Mandatory preface to prevent angry fanboys stinking up the replies: I like Steam. I use Steam. And just to be sure, democrats and republicans are not the same.

Some folks in this thread are using American case law to argue that Steam is not a monopoly, or that Steam is a good (??@#!?!?) monopoly. They look at other cases, like Microsoft, and point out how far Microsoft had to go before it was considered a monopoly by American judges, and then point out that Steam is not as bad. There are two problems with that line of reasoning.

The first is that monopoly law has been absolutely gutted by Reagan, and worsened by every administration (dem and rep alike) up until Biden. In the Biden admin, Lina Khan has made some very small steps to tighten up monopoly laws a bit, but obviously Trump happened (although Harris was pretty much the same as the dems before Biden, so not much hope there either). The bar for being a monopoly is unreasonably high, and American monopoly law is an absolute joke.

Secondly, this line of thinking conflates legality with morality, or being good (enough) for society. I hope I don't need to convince you that this idea is false. Slavery was legal.

The argument here is not that Steam is, in the current flawed legal American sense, a monopoly, but that it is a monopoly in the sense that it has cornered enough of the gaming market that it could do very serious harm.

Note that "they're not currently doing harm" is not a great counterargument here. When my neighbor buys a bazooka, I won't be satisfied by "don't worry I'm not currently using it".

[–] Lost_My_Mind@lemmy.world 12 points 9 hours ago (3 children)

Let me ask you this. What are steam doing to try to be a monopoly?
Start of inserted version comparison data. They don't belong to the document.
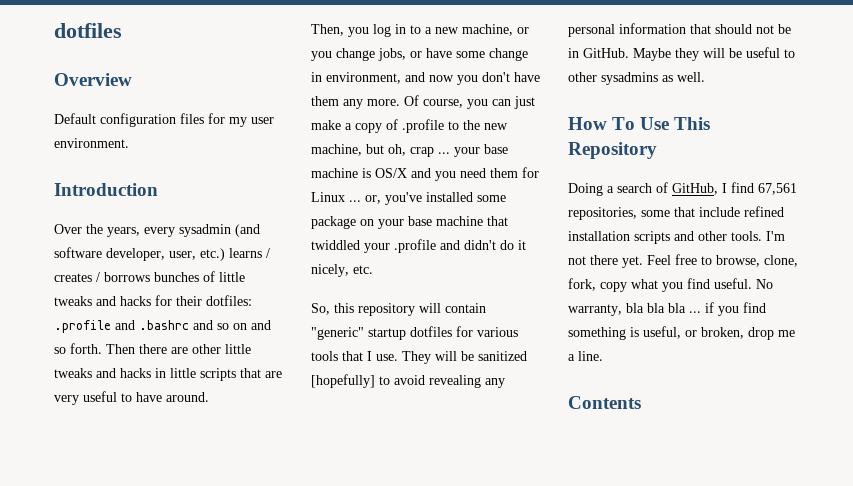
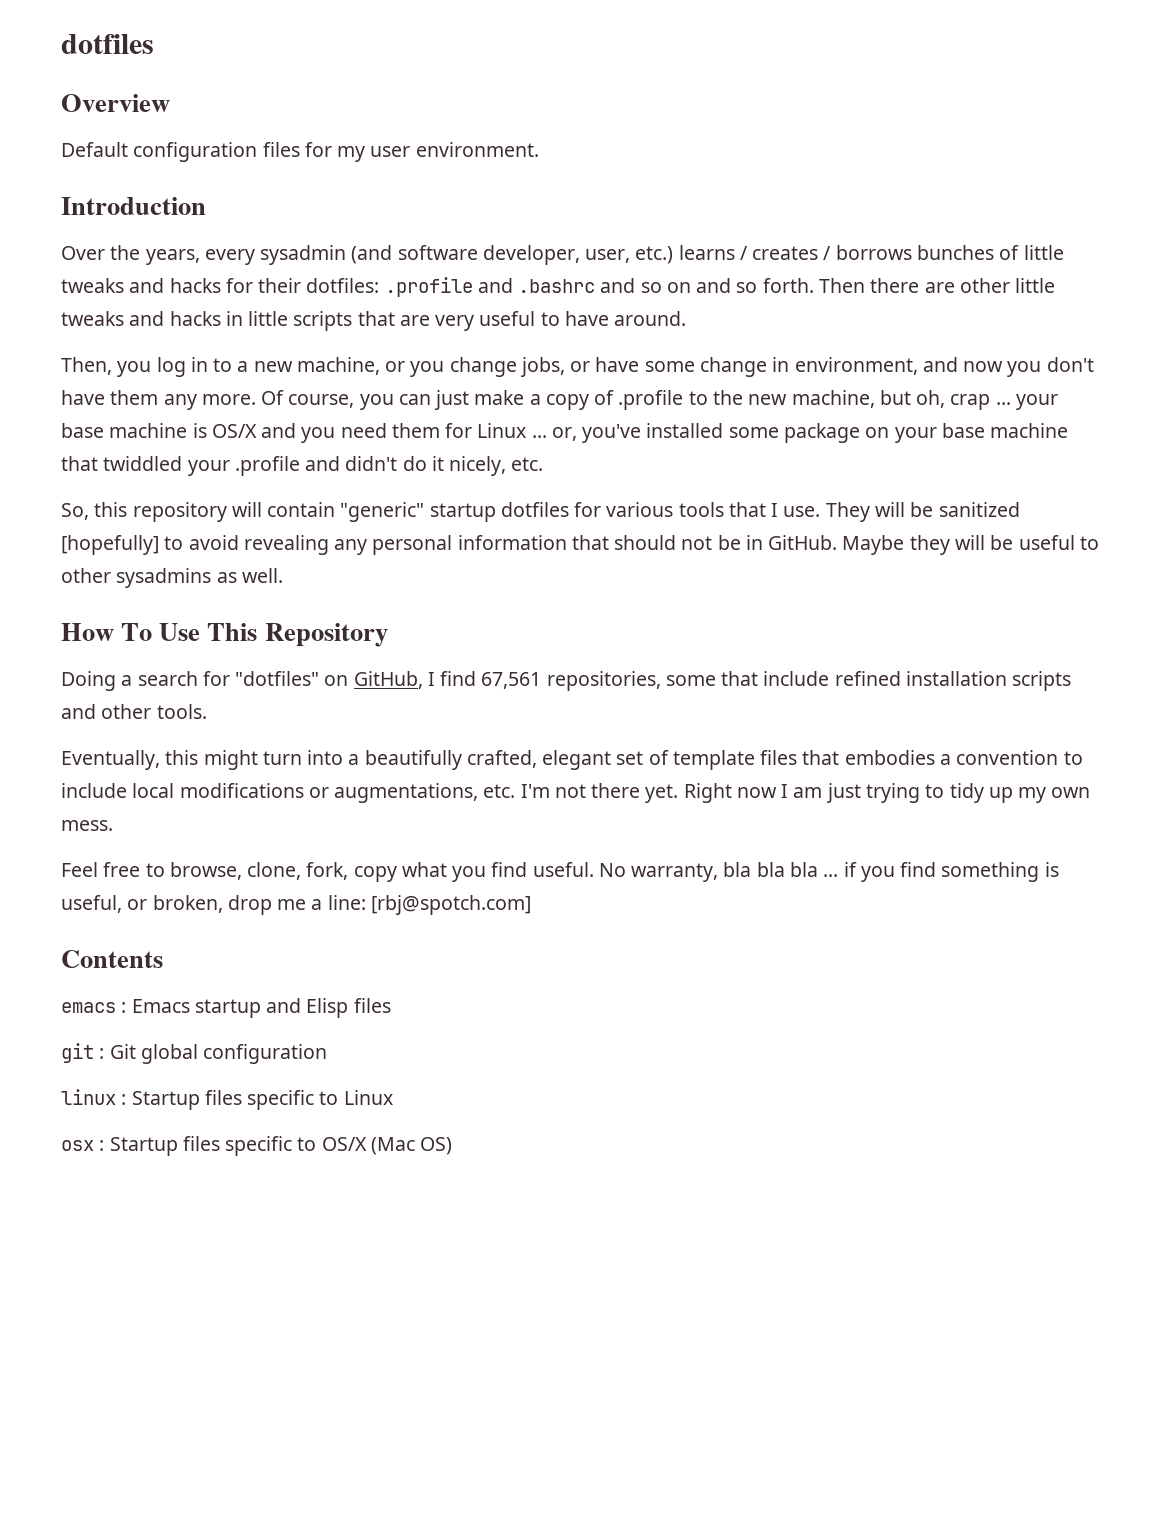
- Doing a search of GitHub, I find 67,561 repositories, some that include refined installation scripts and other tools. I'm not there yet. Feel free to browse, clone, fork, copy what you find useful.
+ Doing a search for "dotfiles" on GitHub, I find 67,561 repositories, some that include refined installation scripts and other tools.
+ Eventually, this might turn into a beautifully crafted, elegant set of template files that embodies a convention to include local modifications or augmentations, etc. I'm not there yet. Right now I am just trying to tidy up my own mess.
+ Feel free to browse, clone, fork, copy what you find useful.
- No warranty, bla bla bla ... if you find something is useful, or broken, drop me a line.
+ No warranty, bla bla bla ... if you find something is useful, or broken, drop me a line: [rbj@spotch.com]
+ emacs : Emacs startup and Elisp files
+ git : Git global configuration
+ linux : Startup files specific to Linux
+ osx : Startup files specific to OS/X (Mac OS)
Because the way I see it, Nintendo at one time took distinctive actions to ENSURE they remained a monopoly. Then Sega threatened that.

Then Sega a few years later shot themselves in the foot with confusing console stratagy. 32X, and the SegaCD were absolute failures because everyone knew the Saturn was around the corner. Then they shot themselves in the foot AGAIN by just dumping the Saturn on retailers doorsteps, in some cases at 3AM when nobody was even at the stores, with no prior warning. Just dump it at their door and hope for the best. Well, CONSUMERS didn't even know they were in stores. And even people with preorders didn't know. This was just in the early days of the internet, and long before social media. So it's not like if this happened today, everyone would know when they check their social media. Nope. It was said that some customers just didn't know for months, simply because if you weren't physically in the store, you didn't know. Some stores took phone numbers for the preorders, the majority did not. A lot of pre-orders were cancelled over this.

Nintendo shot themselves in the foot by partering up with Sony to create the Nintendo Play Station. (Two words). It was to use Sonys CD technology, and be a massive upgrade in storage. Well after reading the contract, Nintendo lawyers discovered that Sony could not only create their own games, but they could liscense the technology to other 3rd parties with zero control over who gets to release software for it. Worst of all, Sony, not Nintendo, would recieve all money from software sold on the Nintendo Play Station. So they backstabbed Sony, and tried again with Phillips. Phillips was to create a Super Nintendo addon. Sega had the SegaCD, and Nintendo felt left out. So they tried creating the Super Nintendo version of the SegaCD. It went very poorly. The end result of this ended up being the Phillips CD-i, which was less of a Nintendo console, and more of a Phillips console liscensing Nintendo characters. To this day, Nintendo has never reclaimed their monopoly, due to trying to kill Sega, they created Sony's Playstation.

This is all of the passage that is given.